Based on observation, documentation review, and interview, the manager failed to ensure that medication administration policies and procedures were reviewed and approved by a medical practitioner, registered nurse, or pharmacist. Findings include: 1. During the environmental tour, the Compliance Officer observed that the facility provided medication administration services. 2. A review of facility policies and procedures revealed a policy titled "Medication Policy and Procedure.” However, the medication policy and procedure were not reviewed, signed, and dated by a medical practitioner, registered nurse, or pharmacist. 3. In an interview, E2 acknowledged that the facility's policies and procedures for medication administration were not reviewed and approved by a medical practitioner, registered nurse, or pharmacist
Based on the documentation review and interview, the manager failed to ensure that a pest control program that complied with A.A.C. R3-8-201(C)(4) was implemented and documented. Findings include: 1 . During an inspection, the Compliance Officer requested to review the facility's pest control program.

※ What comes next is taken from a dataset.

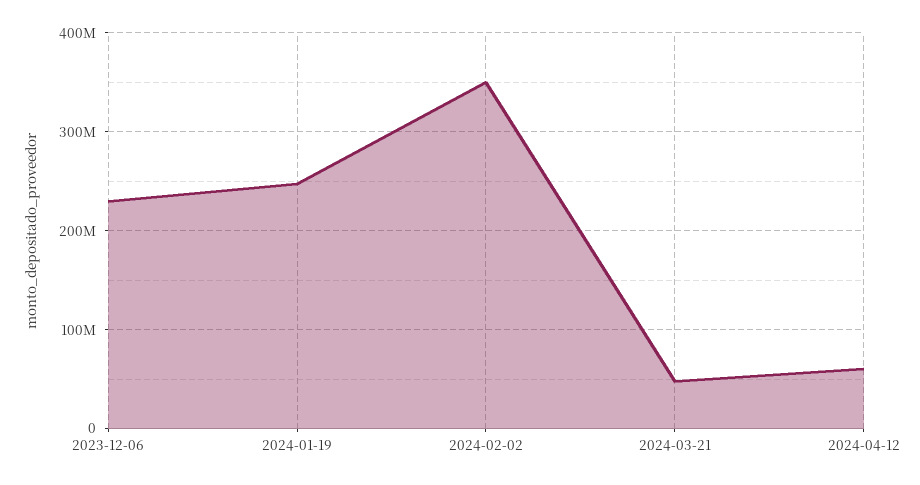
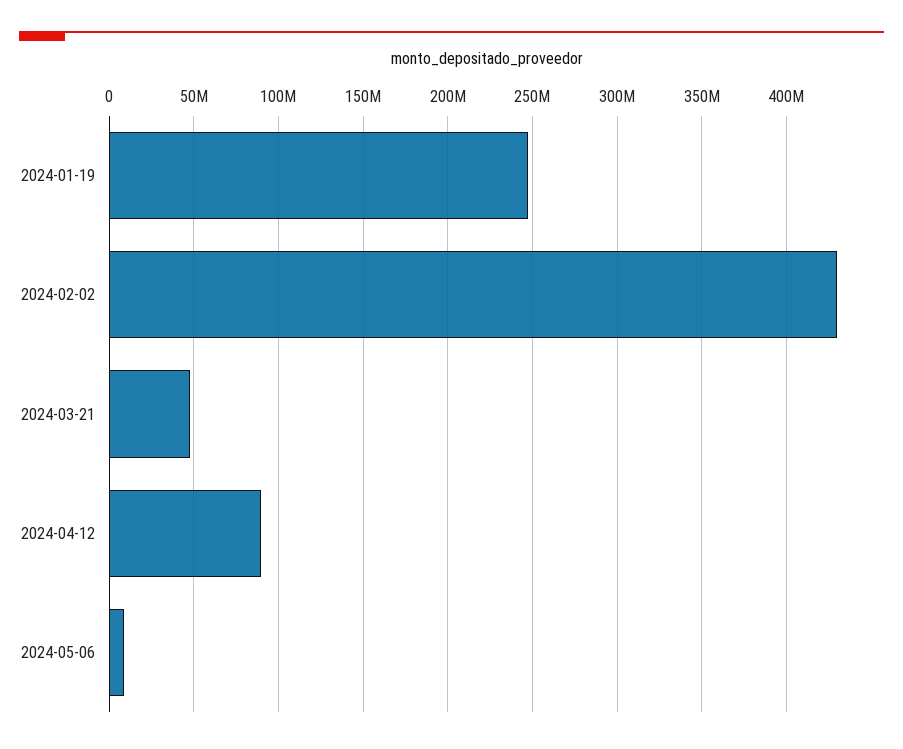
2023-12-06: 230000000 -> none
2024-02-02: 350000000 -> 430000000
2024-04-12: 60000000 -> 90000000
2024-05-06: none -> 10000000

However, documentation of the program was not available for review during the inspection. 2 . In an interview, E2 acknowledged the facility had no pest control program that complies with A.A.C. R3-8-20l(C)(4) implemented and documented.
Jun 9, 2023Routine
The following deficiencies were found during the on-site compliance inspection conducted on June 9, 2023:
Based on record review and interview, the administrator failed to ensure documentation required by this Article was provided to the Department within two hours after a Department request. The deficient practice posed a risk as the Department was unable to determine substantial compliance. Findings include: 1. A review of R2's medical record revealed a service plan dated April 27, 2023 for directed care services. The service plan stated "Elimination: Incontinent...disposal undergarment...dependent". However, a frequency of how often the service was to be provided to R2 was not documented. 2. A review of R1's medical record revealed an activities of daily living (ADL) document for June 2023. However, oral care was not documented in R1's medical record as provided. 3. A review of E3's personnel record revealed a fingerprint clearance card with an expiration date of September 30, 2022. However, documentation of a current fingerprint clearance card for E3 was not available for review. 4. A review of E4's personnel record revealed a fingerprint clearance card with an expiration date of September 8, 2022. However, documentation of a current fingerprint clearance card for E4 was not available for review. 5. In an interview, E1 acknowledged documentation required by this Article was not provided to the Department within two hours after a Department request.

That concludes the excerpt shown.